The carbon isotopes of atmospheric CO₂ (¹³C/¹²C ratio) also indicates the water use efficiency of ecosystems, that is the amount of water lost per amount of carbon fixed into organic matter.  As plants reduce stomatal conductance to conserve water, their discrimination against heavy carbon (¹³C) decreases.  Currently, I’m on working another large-scale study the northern high latitudes using the covariance of CO₂ concentrations and carbon isotope ratios of the atmospheric to constrain changes in plant water use efficiency over the last three decades.  There is evidence of moderate increase in water use efficiency, as a result of large increases in atmospheric CO₂ levels in the atmosphere (~60 ppm). 

Carbon isotopes can also be used to study water use efficiency of individual plants, and sensitivity to environmental changes, by measuring the ¹³C/¹²C ratios in plant organic matter (e.g. leaves and tree rings).

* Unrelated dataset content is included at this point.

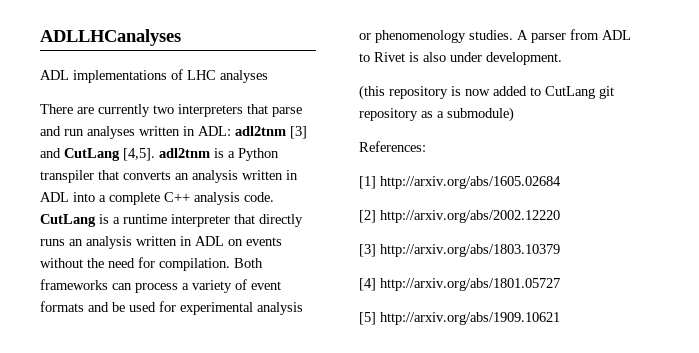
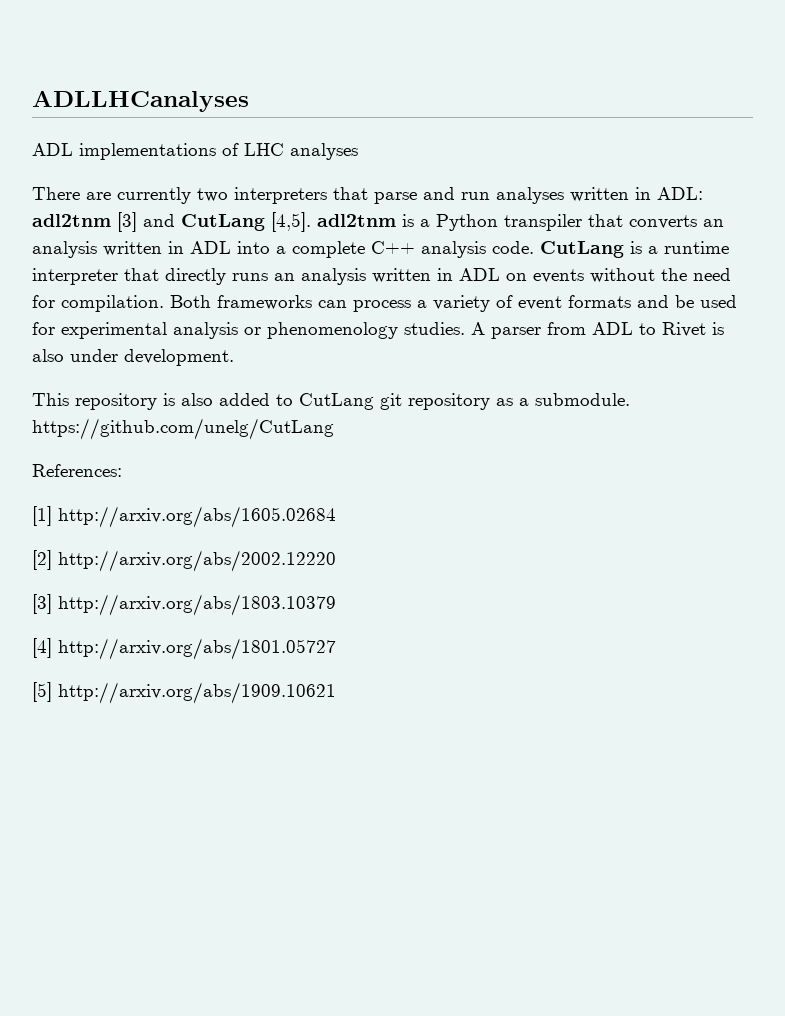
- (this repository is now added to CutLang git repository as a submodule)
+ This repository is also added to CutLang git repository as a submodule. https://github.com/unelg/CutLang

Our group is studying year-to-year variations in agricultural crops and temperate tree species in Indiana.

Boreal forest ecosystem carbon exchange

The high northern latitudes, including the Arctic tundra and boreal forest regions, are particularly vulnerable to the effects of climate change caused by increasing anthropogenic emissions of greenhouse gases such as carbon dioxide and methane.  The effects of climate change on Arctic and boreal regions are of concern because of the large amount of carbon stored in their cold soils.  As the region warms, old soil organic matter released to the atmosphere as CO₂ and methane is expected to contribute to further warming and a positive feedback to climate change.  Increased vegetation productivity may be able to outpace the increased respiration, at least for a period of time.  Projecting the sink/source strength of this sensitive region is critical for predicting future climate.  Dr. Welp has used isotopic and non-isotopic methods to study boreal forest carbon cycling.   Deciduous broadleaf and evergreen needleleaf forests have different seasonalities of CO₂ uptake  (Welp et al. 2006), and appear the intermediate-aged deciduous forests appear to be more sensitive to climate variability (Welp et al., 2007).  Atmospheric aircraft measurements have shown that the seasonal cycle of CO₂ concentration in the atmosphere in northern regions has increased by 50% in the past 50 years (Graven et al. 2013).  This increase cannot be explained by our current understanding of the effects of warming and increased CO₂ concentrations on ecosystem carbon fluxes alone.  It argues for large-scale ecological changes that are as yet unidentified.  Identifying the major processes causing the increasing seasonal amplitude is an active area of research.